Broken incentives in medical research

Last week, I sat down with Scott Johnson of the Device Alliance to discuss how medical research is communicated only through archaic and disorganized methods, and how the root of this is the “economy” of Impact Factor, citations, and tenure-seeking as opposed to an exercise in scientific communication.

We also discussed a vision of the future of medical publishing, where the basic method of communicating knowledge was no longer uploading a PDF but contributing structured data to a living, growing database.

You can listen here: https://www.devicealliance.org/medtech_radio_podcast/

As background, I recommend the recent work by Patrick Collison and Tyler Cowen on broken incentives in medical research funding (as opposed to publishing), as I think their research on funding shows that a great slow-down in medical innovation has resulted from systematic errors in organizing knowledge gathering. Mark Zuckerberg actually interviewed them about it here: https://conversationswithtyler.com/episodes/mark-zuckerberg-interviews-patrick-collison-and-tyler-cowen/.

3 thoughts on “Broken incentives in medical research

  1. The problem with “living, growing databases” is that they are constantly changing.

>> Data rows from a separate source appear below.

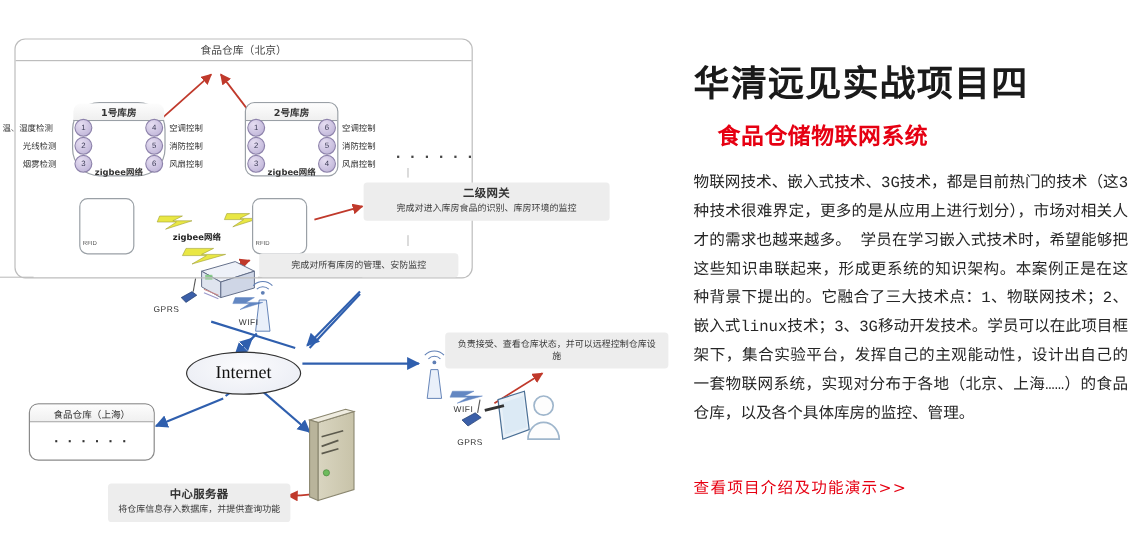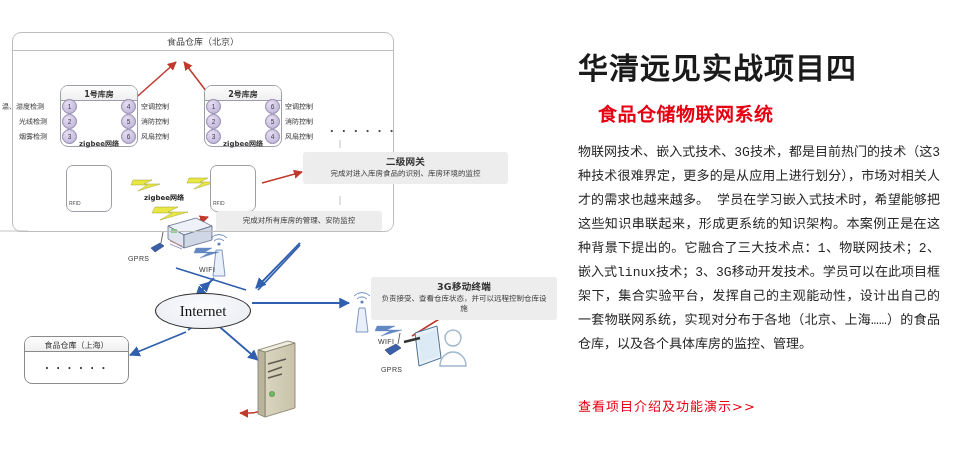"华清远见实战项目四" .h1 { font-family: Liberation Mono, monospace -> Liberation Sans, sans-serif }
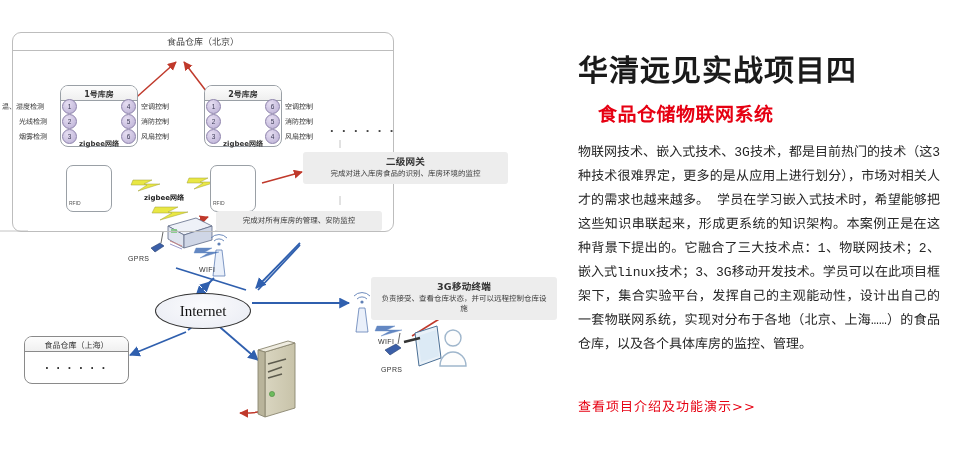"1号库房" div.room { border-radius: none -> 23px }
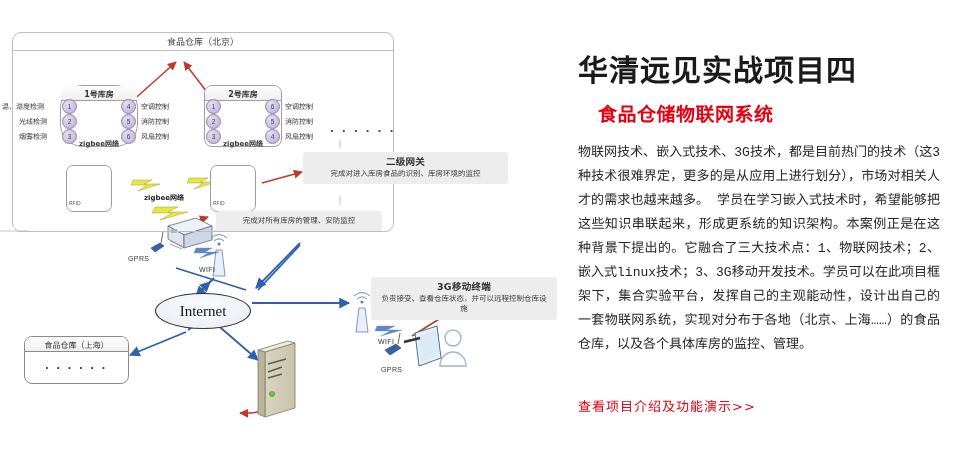"3G移动终端" span.c-title { html: <span>3G移动终端</span> -> none }
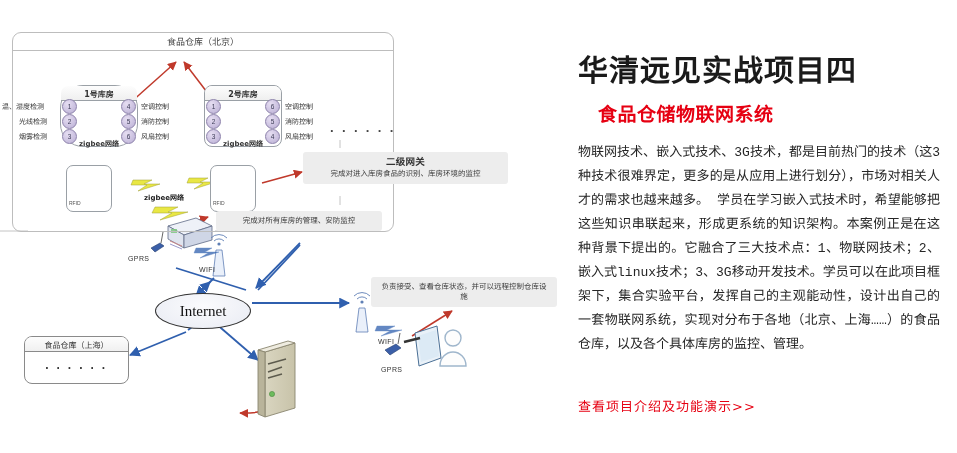"中心服务器" div.callout { html: none -> <div> <span>中心服务器</span> <span>将仓库信息存入数据库，并提供查询功能</span> </div> }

    Occasionally in science you get publications that demonstrate the state of knowledge of a field at a specific time. “The Dinosauria” is one such publication. It presents, to the best of the abilities of the editors and contributors, the state of our knowledge of dinosaurs as of the date of its publication.

    These are important for a number of reasons. First, they serve as save states for a field of science. Yes, science has advanced beyond what’s in “The Dinosauria”–but if everything went wrong and we ONLY had that book, we could rebuild the field. Not such an issue with paleontology (only us fossil lovers risk our lives over this information), but with a field such as medicine this is critical. We CANNOT afford to lose the knowledge we have in medicine; the death toll would be in the billions.

    Especially with something as ephemeral as a database (how old is the oldest database you’re currently using? The oldest paper on my hard drive is written in Latin), you need these check points or save states. You need a foundation upon which to build. Without these, a lightning strike or fire in the wrong server room is catastrophic to the field in question.

    Second, they serve to force people to essentialize the field. No one can fit all information available into one book on any topic. You have to provide the most important information–and that means you have to CHOOSE what’s most important. That’s not a trivial thing, even in purely academic sciences. What we consider important is what we focus on. And scientists being who we are, if I disagree with you on what’s important I’m going to say so, loudly and clearly. Which may be annoying to the individual researcher, but spurs scientific innovation. To provide but one example: the primary focus in evolutionary theory for the first half-century was to figure out the mechanism of evolution, because its detractors were right that without that mechanism, there was no theory.

    Third, such works provide a way to present data together. What I mean is, a researcher can flip casually between various parts of the book and find inspiration for future research. This isn’t magical thinking; people highly trained to find real connections within relevant data often find these subconsciously. A database doesn’t do that. You have to know what you’re looking for to find correlations within a database. You can’t pull out a database because your kid asks a question, and realize as you flip through the pages that X and Y share Z trait, and I wonder why that is….. Such accidents are more common in science than anyone wants to admit. State-of-the-art textbooks provide a breeding ground for such accidents.

    The exact same arguments can be made for any individual paper or journal. Having a hard copy is important.

    That’s not to say that databases are bad. They certainly are useful tools, and vitally important ones! But I think people overly used to relying on computers for everything from education to work to entertainment downplay the importance of stable resources.